(Revision tracking records)
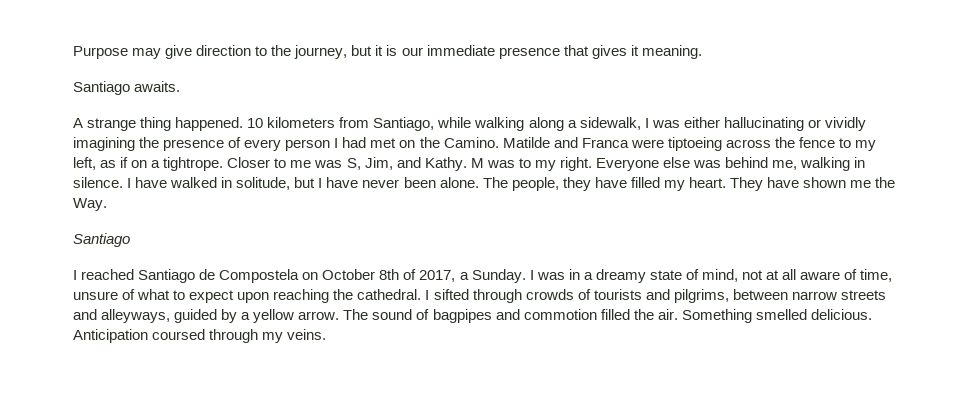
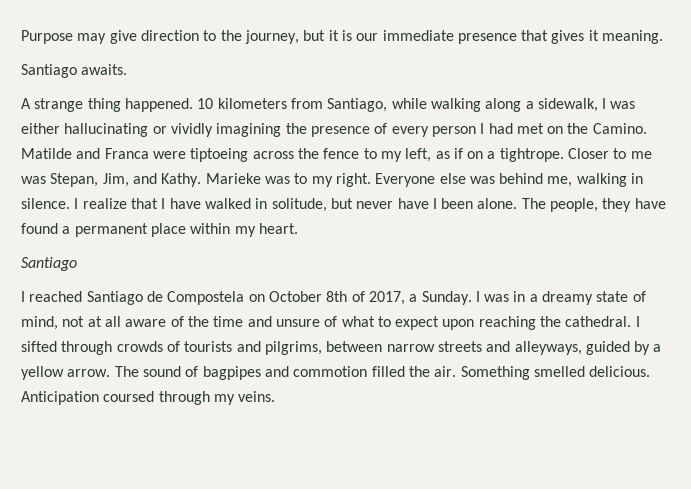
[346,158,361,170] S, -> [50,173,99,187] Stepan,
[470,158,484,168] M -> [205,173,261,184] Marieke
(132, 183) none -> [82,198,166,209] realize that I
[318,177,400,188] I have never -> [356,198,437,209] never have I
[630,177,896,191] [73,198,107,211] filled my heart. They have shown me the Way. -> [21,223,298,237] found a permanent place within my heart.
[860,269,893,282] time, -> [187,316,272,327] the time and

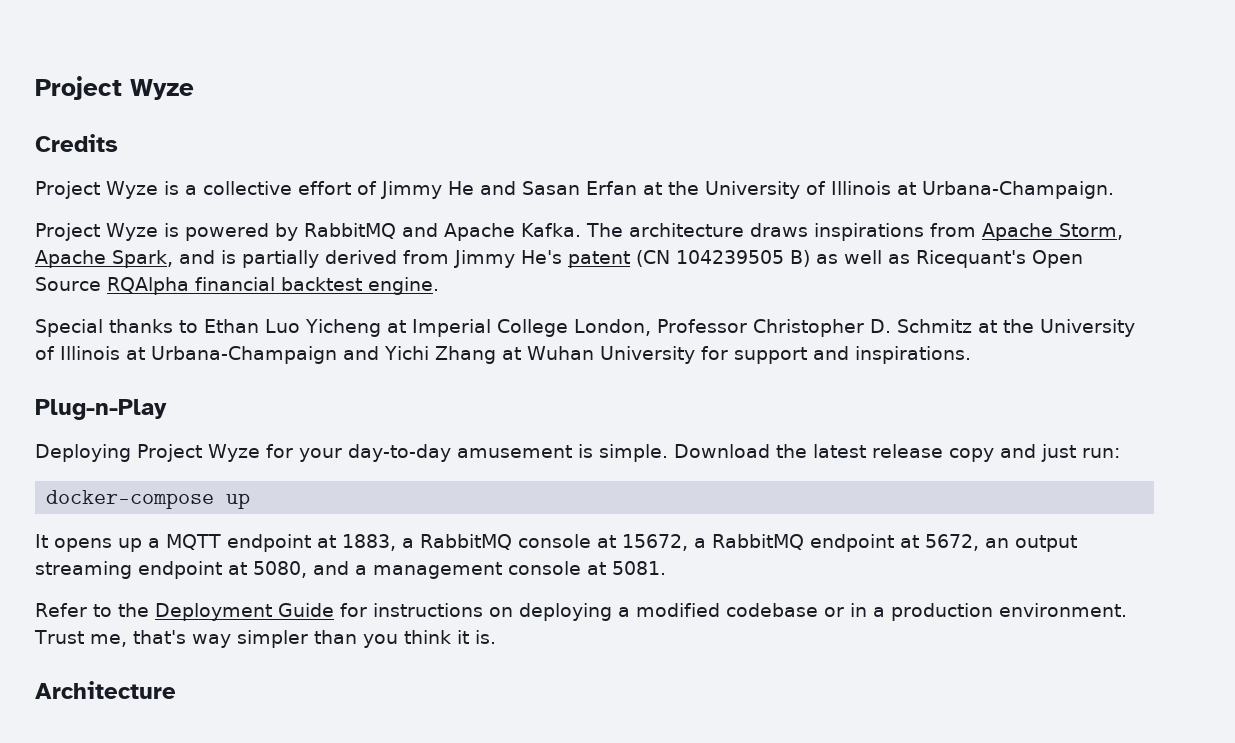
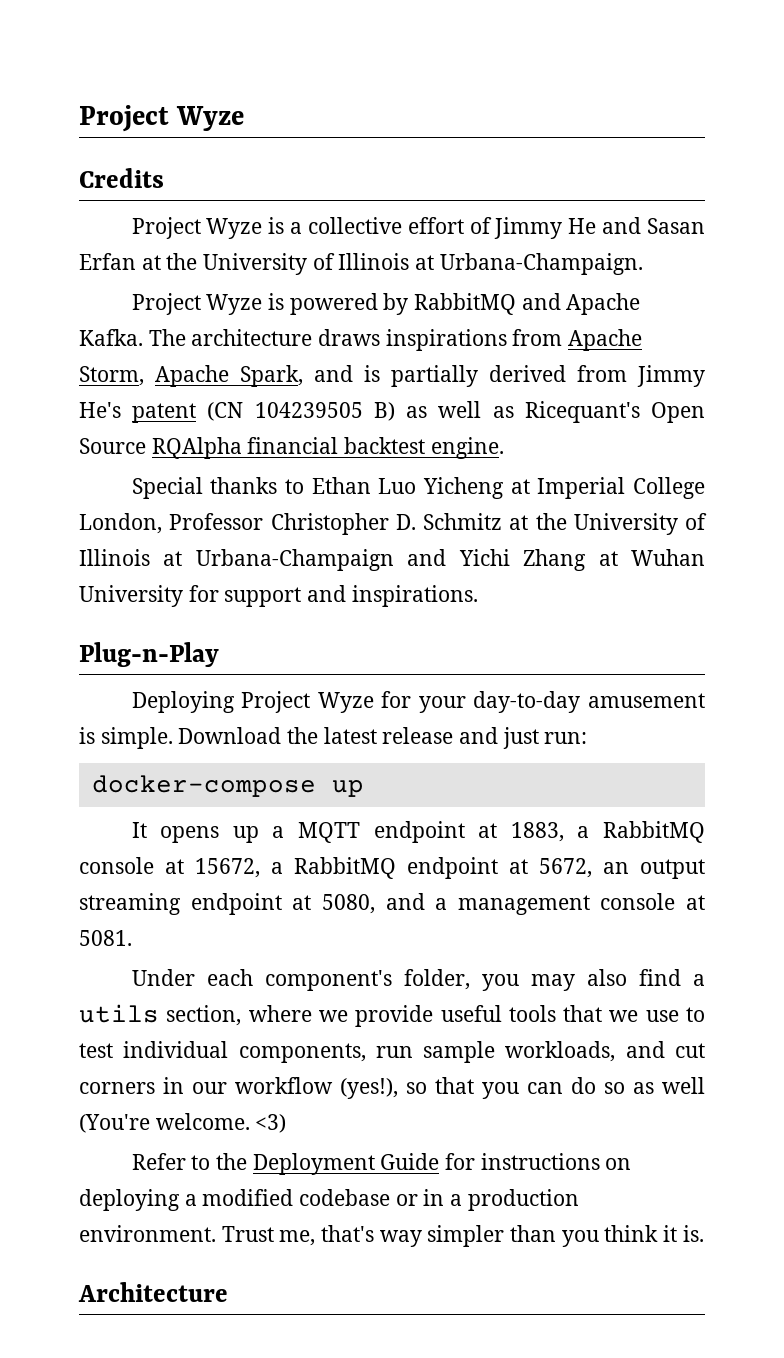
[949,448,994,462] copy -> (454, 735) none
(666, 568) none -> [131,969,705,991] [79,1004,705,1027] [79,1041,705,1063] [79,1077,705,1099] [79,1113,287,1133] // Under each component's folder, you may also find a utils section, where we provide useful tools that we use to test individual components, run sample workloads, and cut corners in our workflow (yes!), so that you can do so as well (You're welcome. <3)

* * *

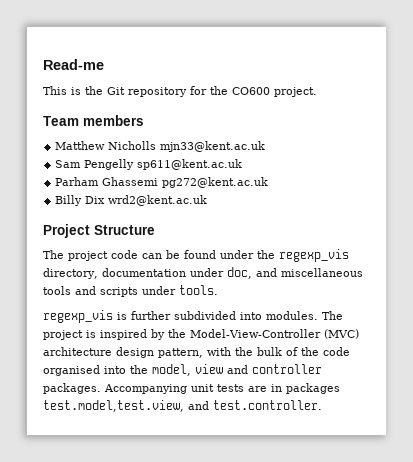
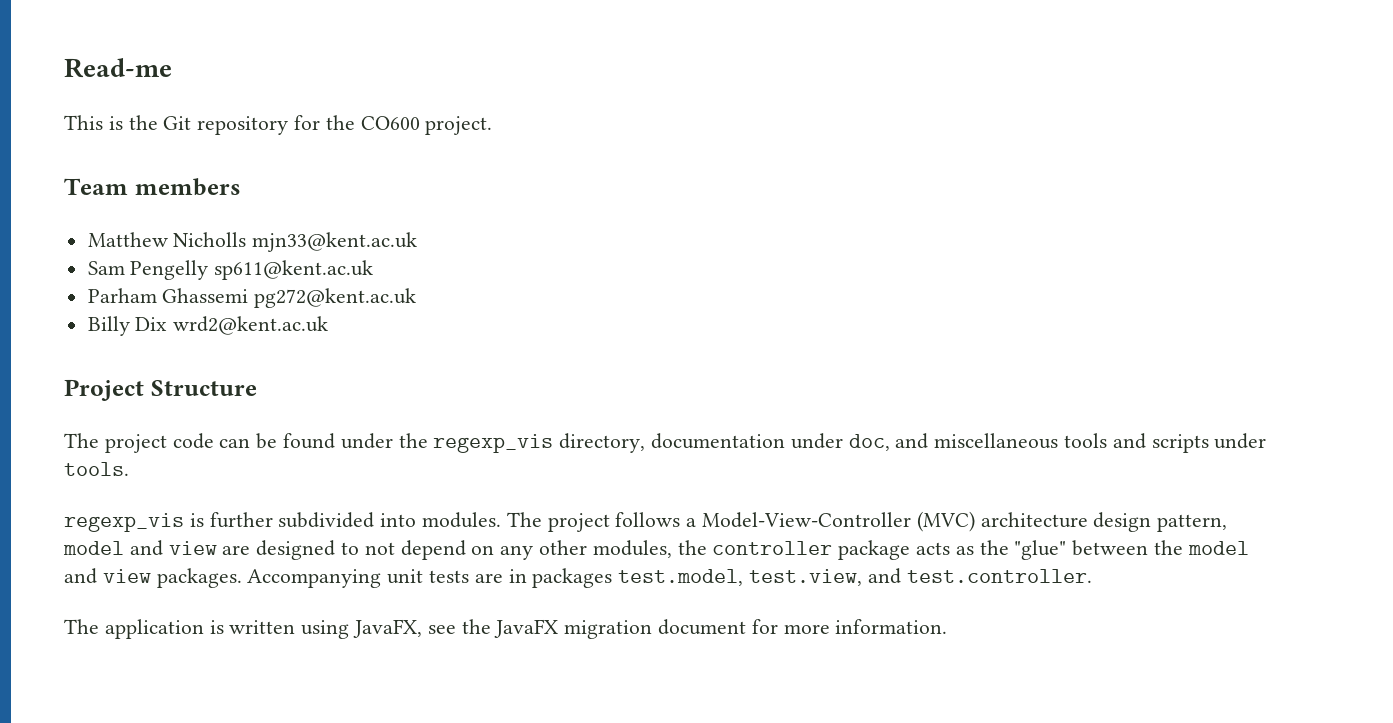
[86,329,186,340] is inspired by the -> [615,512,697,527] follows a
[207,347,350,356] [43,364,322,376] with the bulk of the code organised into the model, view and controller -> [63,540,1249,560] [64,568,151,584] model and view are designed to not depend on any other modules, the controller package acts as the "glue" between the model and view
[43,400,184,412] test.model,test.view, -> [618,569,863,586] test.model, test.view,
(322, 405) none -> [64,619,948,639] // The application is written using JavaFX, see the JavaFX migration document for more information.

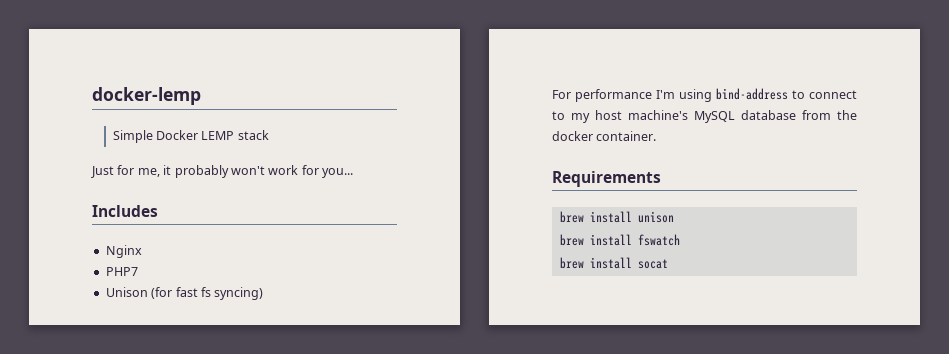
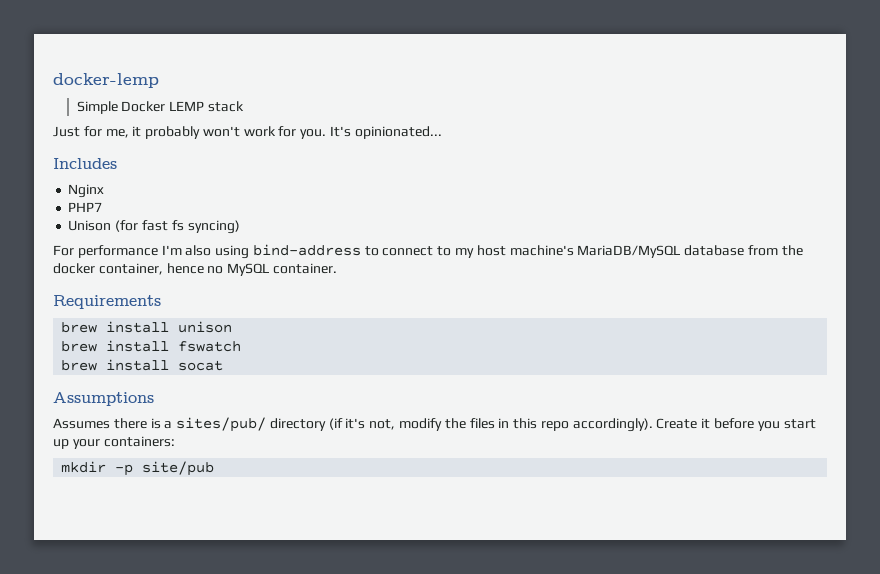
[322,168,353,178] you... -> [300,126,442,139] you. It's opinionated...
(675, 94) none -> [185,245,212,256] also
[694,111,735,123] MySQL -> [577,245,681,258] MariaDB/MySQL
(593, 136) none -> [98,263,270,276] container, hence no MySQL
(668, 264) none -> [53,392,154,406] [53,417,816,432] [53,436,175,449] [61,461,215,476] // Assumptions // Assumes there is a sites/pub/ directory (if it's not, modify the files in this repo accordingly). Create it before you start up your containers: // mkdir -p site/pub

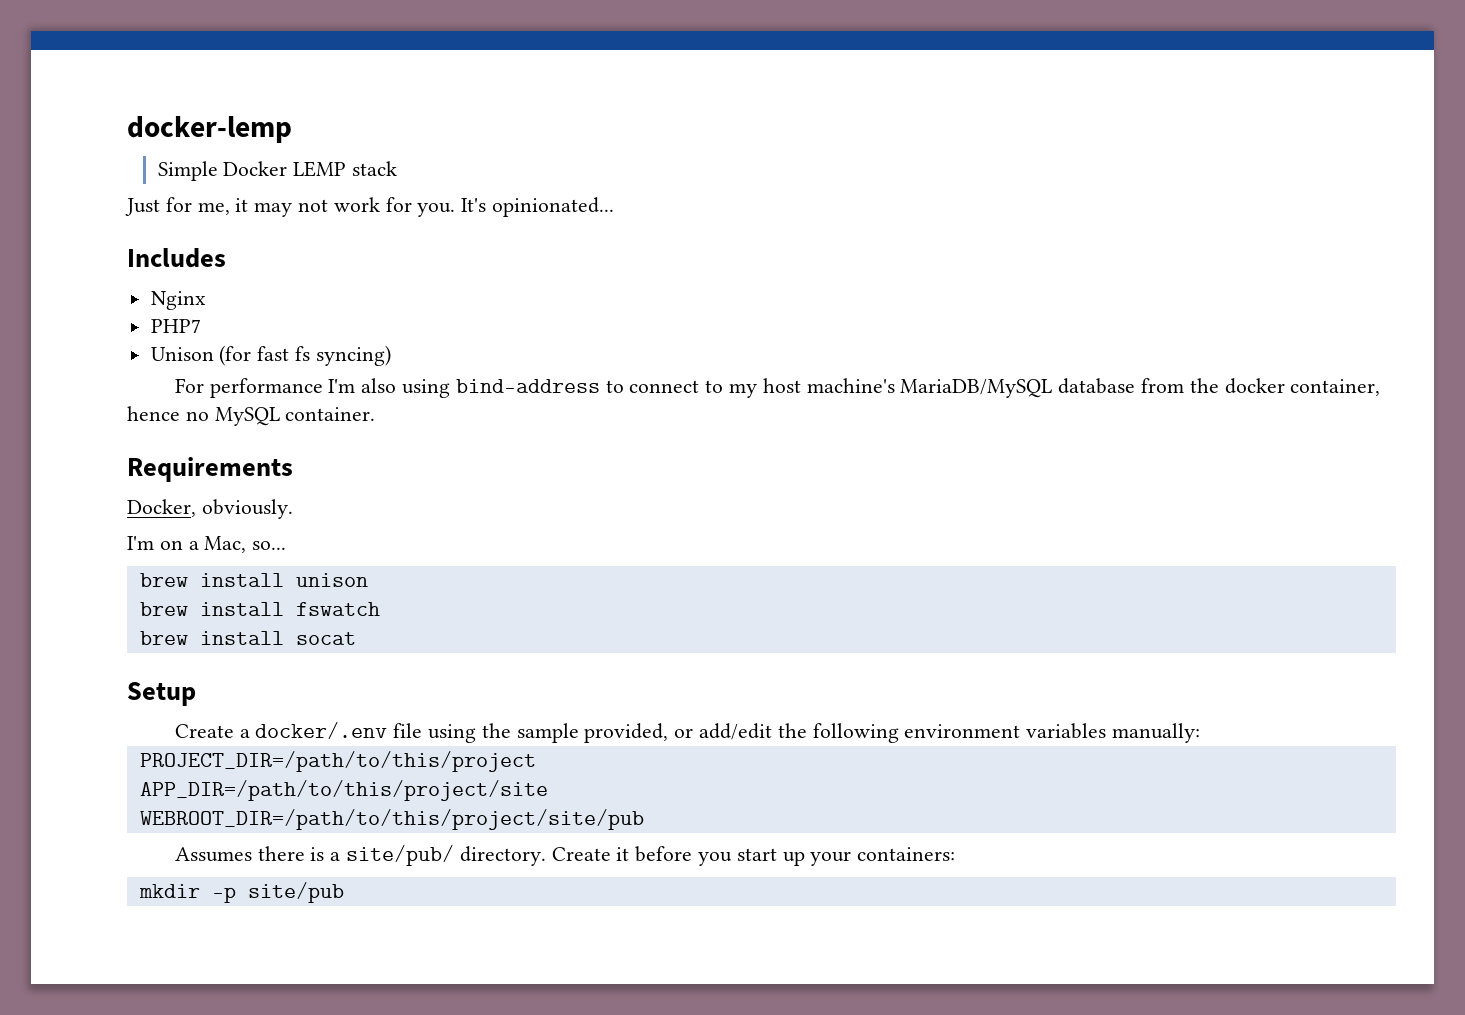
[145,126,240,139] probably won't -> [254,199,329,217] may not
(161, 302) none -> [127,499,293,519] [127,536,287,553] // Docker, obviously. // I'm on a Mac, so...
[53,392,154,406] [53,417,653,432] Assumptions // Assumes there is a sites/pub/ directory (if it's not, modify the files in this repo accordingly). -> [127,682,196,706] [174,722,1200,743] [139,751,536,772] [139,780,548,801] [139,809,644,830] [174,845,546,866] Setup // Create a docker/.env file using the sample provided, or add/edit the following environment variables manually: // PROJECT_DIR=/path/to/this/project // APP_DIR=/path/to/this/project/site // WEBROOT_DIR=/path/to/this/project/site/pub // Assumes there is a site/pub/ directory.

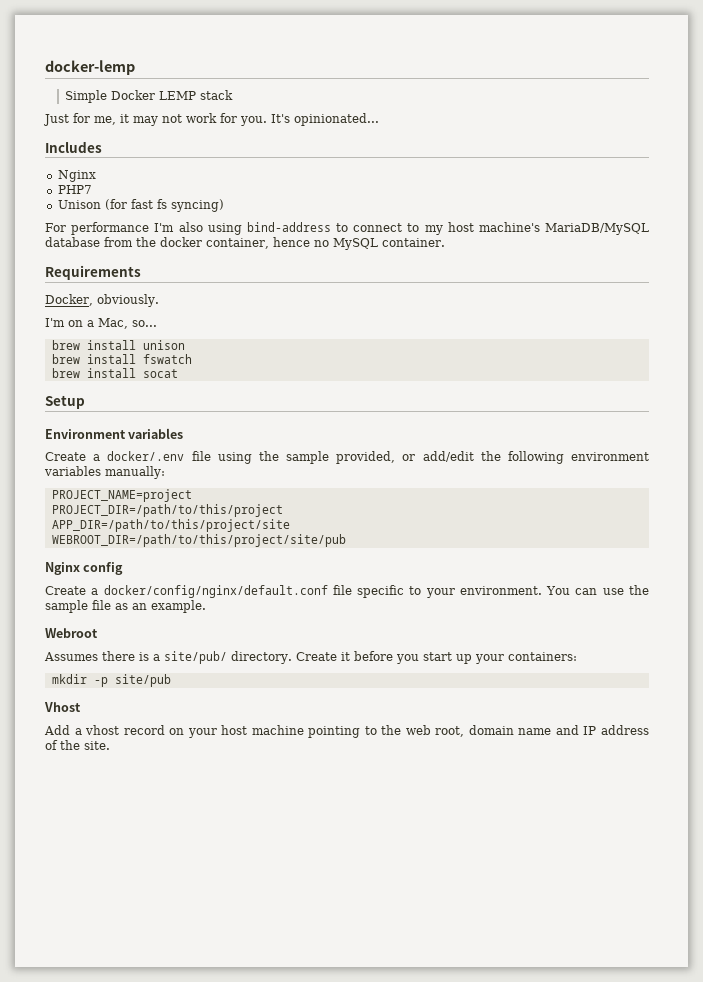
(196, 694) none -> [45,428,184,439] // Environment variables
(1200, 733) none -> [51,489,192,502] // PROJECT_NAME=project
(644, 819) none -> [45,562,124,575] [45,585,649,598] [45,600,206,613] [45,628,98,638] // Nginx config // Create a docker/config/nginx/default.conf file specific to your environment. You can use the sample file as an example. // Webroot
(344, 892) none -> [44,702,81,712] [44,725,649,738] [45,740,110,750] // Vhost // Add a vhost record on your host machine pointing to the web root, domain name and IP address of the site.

* Work instructions
Pictures aside, print exactly the lines above starting with the one containing "[470,158,484,168] M ->" and going on through the one containing "[949,448,994,462] copy -> (454, 735) none".

* Exercise answer
[470,158,484,168] M -> [205,173,261,184] Marieke
(132, 183) none -> [82,198,166,209] realize that I
[318,177,400,188] I have never -> [356,198,437,209] never have I
[630,177,896,191] [73,198,107,211] filled my heart. They have shown me the Way. -> [21,223,298,237] found a permanent place within my heart.
[860,269,893,282] time, -> [187,316,272,327] the time and

[949,448,994,462] copy -> (454, 735) none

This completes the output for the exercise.